Heres what I tried :

$string2 = preg_replace("/src=["']([/])(.*)?["'] /", "'src=' . convert_url('$1') . ')'" , $string2);
echo htmlentities ($string2);

Basically it didn't change anything and gave me a warning about unescaped string.

Doesn't $1 send the content of the string ? What is wrong here ?

And the function of convert_url is from an example I posted here before :

function convert_url($url)
{
    if (preg_match('#^https?://#', $url)) {
        $url = parse_url($url, PHP_URL_PATH);
    }
    return basename($url);
}

It's supposed to strip out url paths and just return the filename.

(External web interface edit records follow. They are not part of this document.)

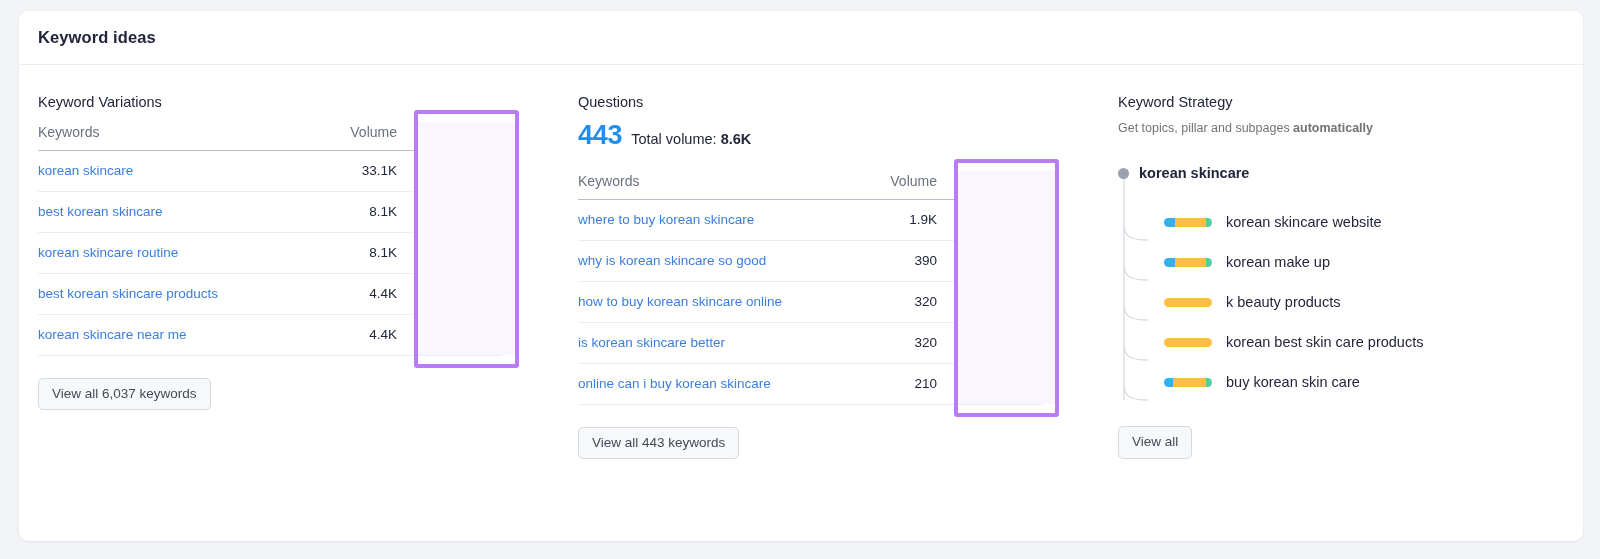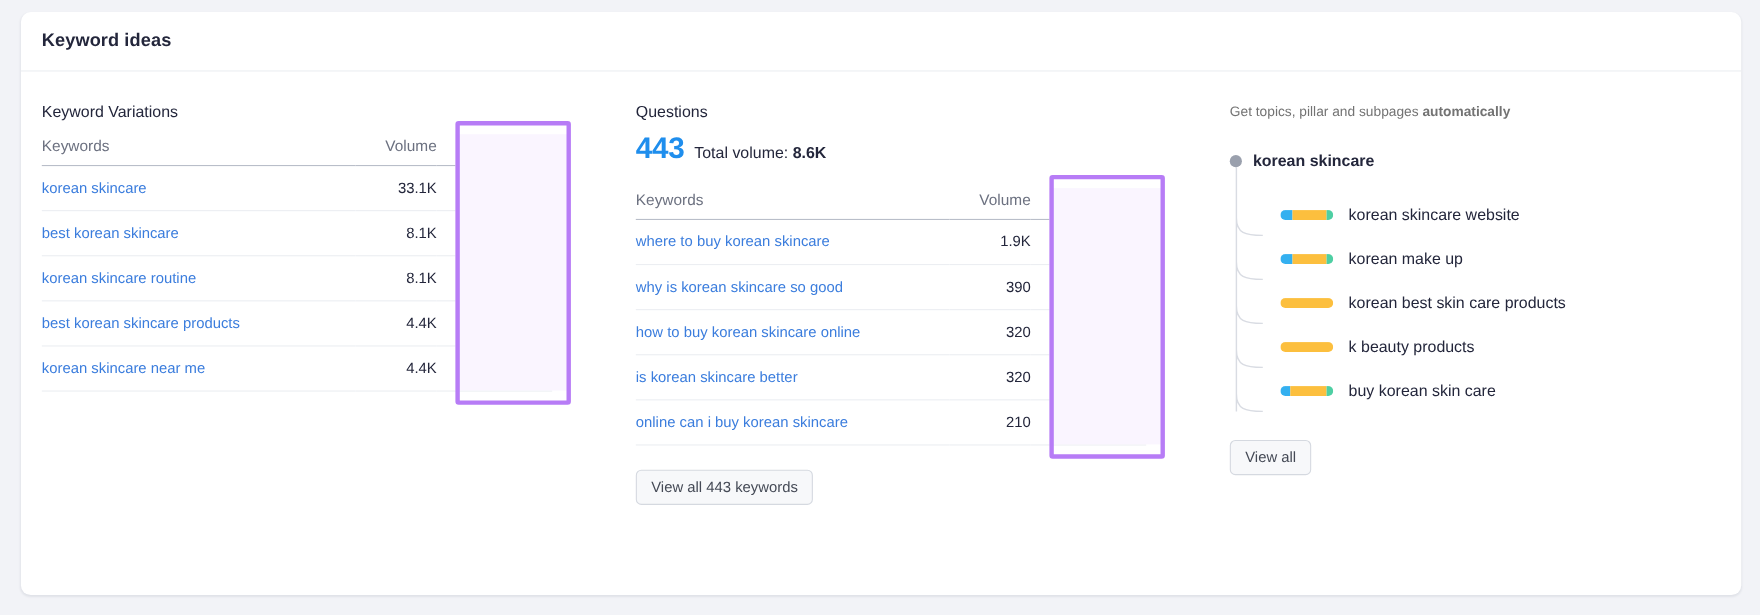--- a/index.html
+++ b/index.html
@@ -388,6 +388,7 @@
       </div>
 
       <div class="col col-strategy">
+        <div class="sec-title">Keyword Strategy</div>
         <div class="strategy-sub">
           <span>Get topics, pillar and subpages </span><b>automatically</b>
         </div>

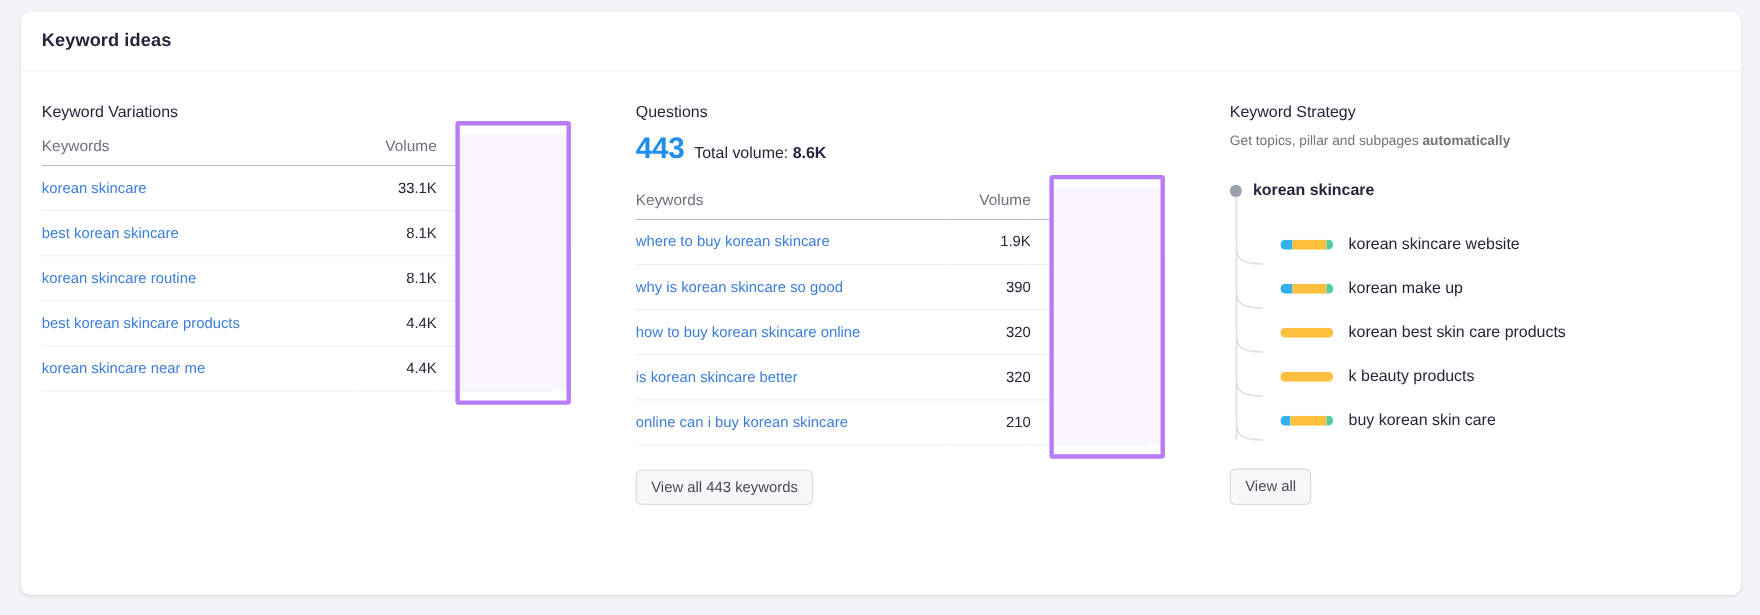--- a/index.html
+++ b/index.html
@@ -422,13 +422,13 @@
                 <div class="bar">
                   <span style="background: rgb(252, 191, 62); width: 100%;"></span>
                 </div>
-                <span class="child-label">korean best skin care products</span>
+                <span class="child-label">k beauty products</span>
               </div>
               <div class="tree-child">
                 <div class="bar">
                   <span style="background: rgb(252, 191, 62); width: 100%;"></span>
                 </div>
-                <span class="child-label">k beauty products</span>
+                <span class="child-label">korean best skin care products</span>
               </div>
               <div class="tree-child">
                 <div class="bar">

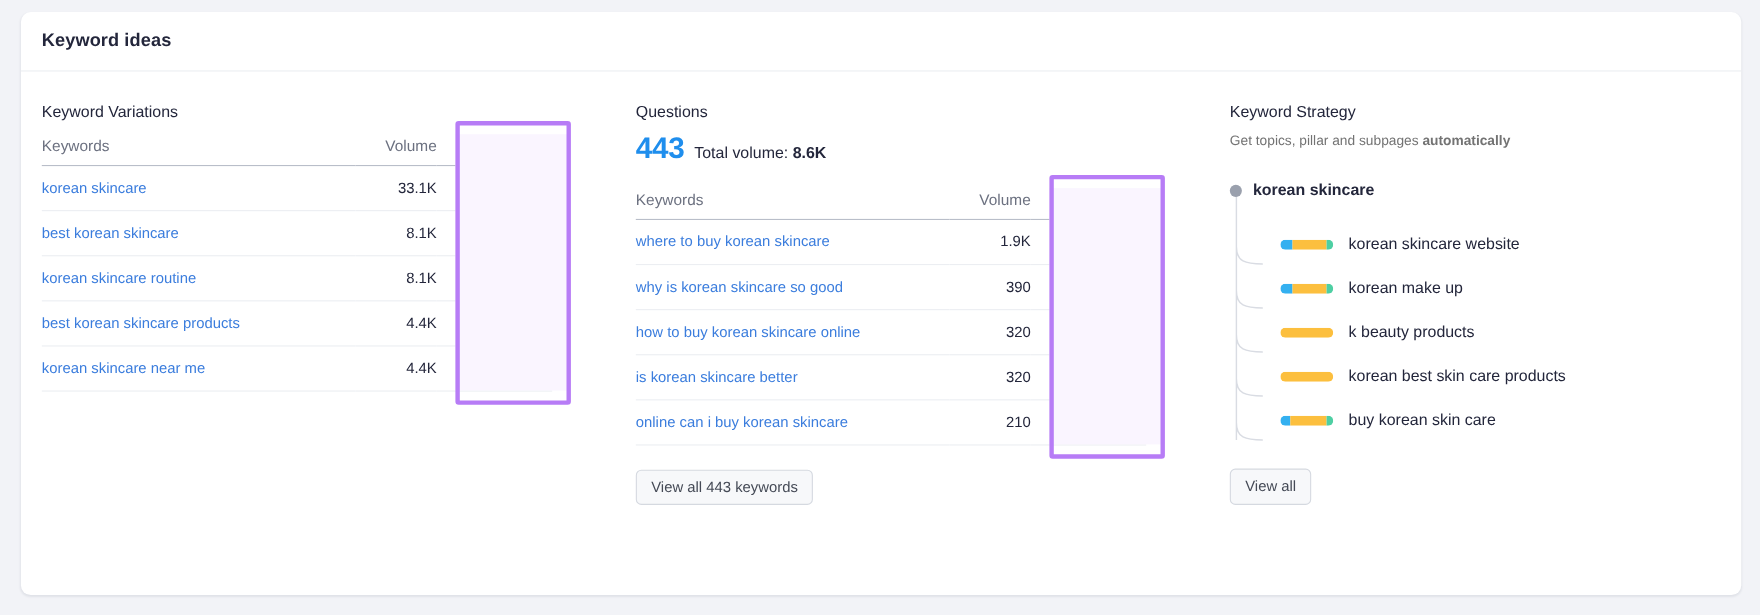--- a/index.html
+++ b/index.html
@@ -301,6 +301,7 @@
           <div class="pkd-highlight" style="left:376px; top:-12px; width:105px; height:258px;"></div>
         </div>
 
+        <button class="btn">View all 6,037 keywords</button>
       </div>
 
       <div class="col col-questions">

share|improve this question
the original string and what you want to turn it into are both empty strings -- is something missing? – ametren May 18 '12 at 19:04
try to replace the " with \" – Mageek May 18 '12 at 19:06
Just edited it back. – Ashesh May 18 '12 at 19:07
1  
You really shouldn't parse HTML with regex. You should find a pretty comprehensive answer as to why if you search SO. In the meantime, may I suggest DOM or SimpleXML – GordonM May 18 '12 at 20:34
i mean try to replace in the regex all the " into \" but not the first and the last – Mageek May 19 '12 at 4:02
show 2 more comments

2 Answers

up vote 0 down vote accepted

You have to use the e modifier.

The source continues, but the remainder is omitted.